Data for the task START

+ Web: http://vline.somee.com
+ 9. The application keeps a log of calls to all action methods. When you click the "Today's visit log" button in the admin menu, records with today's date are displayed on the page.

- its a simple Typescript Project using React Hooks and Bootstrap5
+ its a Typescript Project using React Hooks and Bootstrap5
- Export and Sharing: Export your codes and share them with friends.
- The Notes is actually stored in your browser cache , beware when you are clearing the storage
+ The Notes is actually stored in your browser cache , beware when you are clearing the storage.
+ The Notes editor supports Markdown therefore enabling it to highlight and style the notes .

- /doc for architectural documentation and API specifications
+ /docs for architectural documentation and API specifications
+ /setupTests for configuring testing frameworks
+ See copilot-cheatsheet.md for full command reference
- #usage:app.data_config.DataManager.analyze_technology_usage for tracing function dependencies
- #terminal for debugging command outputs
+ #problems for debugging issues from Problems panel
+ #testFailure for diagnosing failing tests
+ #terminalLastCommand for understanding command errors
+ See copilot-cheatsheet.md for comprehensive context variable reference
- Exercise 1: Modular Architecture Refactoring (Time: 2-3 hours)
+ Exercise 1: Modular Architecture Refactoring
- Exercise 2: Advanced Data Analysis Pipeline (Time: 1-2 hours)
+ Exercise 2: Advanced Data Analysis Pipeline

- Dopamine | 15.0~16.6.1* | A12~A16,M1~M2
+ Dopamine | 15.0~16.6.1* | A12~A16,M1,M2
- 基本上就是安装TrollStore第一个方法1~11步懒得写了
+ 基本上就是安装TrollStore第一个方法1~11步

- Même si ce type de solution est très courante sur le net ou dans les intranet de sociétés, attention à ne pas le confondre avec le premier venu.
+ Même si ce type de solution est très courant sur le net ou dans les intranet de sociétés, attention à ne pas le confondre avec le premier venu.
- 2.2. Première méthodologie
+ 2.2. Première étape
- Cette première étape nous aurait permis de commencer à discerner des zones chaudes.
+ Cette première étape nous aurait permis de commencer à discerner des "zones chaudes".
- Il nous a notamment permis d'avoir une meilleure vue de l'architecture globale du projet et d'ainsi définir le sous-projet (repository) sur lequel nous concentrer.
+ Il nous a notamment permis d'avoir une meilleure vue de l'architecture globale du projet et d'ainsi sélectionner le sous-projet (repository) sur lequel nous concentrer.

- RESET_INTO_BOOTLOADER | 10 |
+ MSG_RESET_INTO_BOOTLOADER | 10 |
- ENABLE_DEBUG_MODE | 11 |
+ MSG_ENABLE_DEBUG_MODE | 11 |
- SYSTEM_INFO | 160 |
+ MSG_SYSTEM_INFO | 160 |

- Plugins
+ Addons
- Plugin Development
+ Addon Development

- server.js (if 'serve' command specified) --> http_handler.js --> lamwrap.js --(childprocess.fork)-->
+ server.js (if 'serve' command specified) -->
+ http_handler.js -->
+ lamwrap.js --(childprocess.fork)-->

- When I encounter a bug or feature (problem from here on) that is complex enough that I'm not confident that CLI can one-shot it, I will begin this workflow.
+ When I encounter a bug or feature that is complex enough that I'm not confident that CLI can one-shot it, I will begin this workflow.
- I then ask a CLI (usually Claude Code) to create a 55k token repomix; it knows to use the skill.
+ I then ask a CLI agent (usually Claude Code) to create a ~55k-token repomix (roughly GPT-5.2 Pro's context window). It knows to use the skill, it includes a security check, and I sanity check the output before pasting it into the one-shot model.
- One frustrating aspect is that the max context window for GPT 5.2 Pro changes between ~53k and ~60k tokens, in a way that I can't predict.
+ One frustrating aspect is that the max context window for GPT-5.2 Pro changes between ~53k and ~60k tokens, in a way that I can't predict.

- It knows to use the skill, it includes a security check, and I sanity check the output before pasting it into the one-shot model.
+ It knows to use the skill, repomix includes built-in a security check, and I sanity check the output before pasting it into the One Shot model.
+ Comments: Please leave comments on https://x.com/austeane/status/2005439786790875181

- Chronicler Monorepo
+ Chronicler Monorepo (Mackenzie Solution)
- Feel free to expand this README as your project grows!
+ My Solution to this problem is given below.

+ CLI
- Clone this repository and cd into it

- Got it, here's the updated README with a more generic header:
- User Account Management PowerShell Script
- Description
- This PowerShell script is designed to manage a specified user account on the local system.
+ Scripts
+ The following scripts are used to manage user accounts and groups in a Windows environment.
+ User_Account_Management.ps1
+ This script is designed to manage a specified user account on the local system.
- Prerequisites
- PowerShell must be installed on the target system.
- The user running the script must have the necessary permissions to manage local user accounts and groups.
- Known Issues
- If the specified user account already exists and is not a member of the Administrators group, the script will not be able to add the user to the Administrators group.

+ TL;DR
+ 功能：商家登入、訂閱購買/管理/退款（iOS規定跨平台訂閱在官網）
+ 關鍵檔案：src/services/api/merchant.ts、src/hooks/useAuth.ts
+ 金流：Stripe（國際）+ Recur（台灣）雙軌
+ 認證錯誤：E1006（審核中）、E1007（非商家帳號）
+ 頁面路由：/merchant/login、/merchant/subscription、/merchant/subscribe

Data for the task END

### Your objective
Above are records; say how many of their lines contain the word "copilot", giving only the number.

### Response to this exercise
2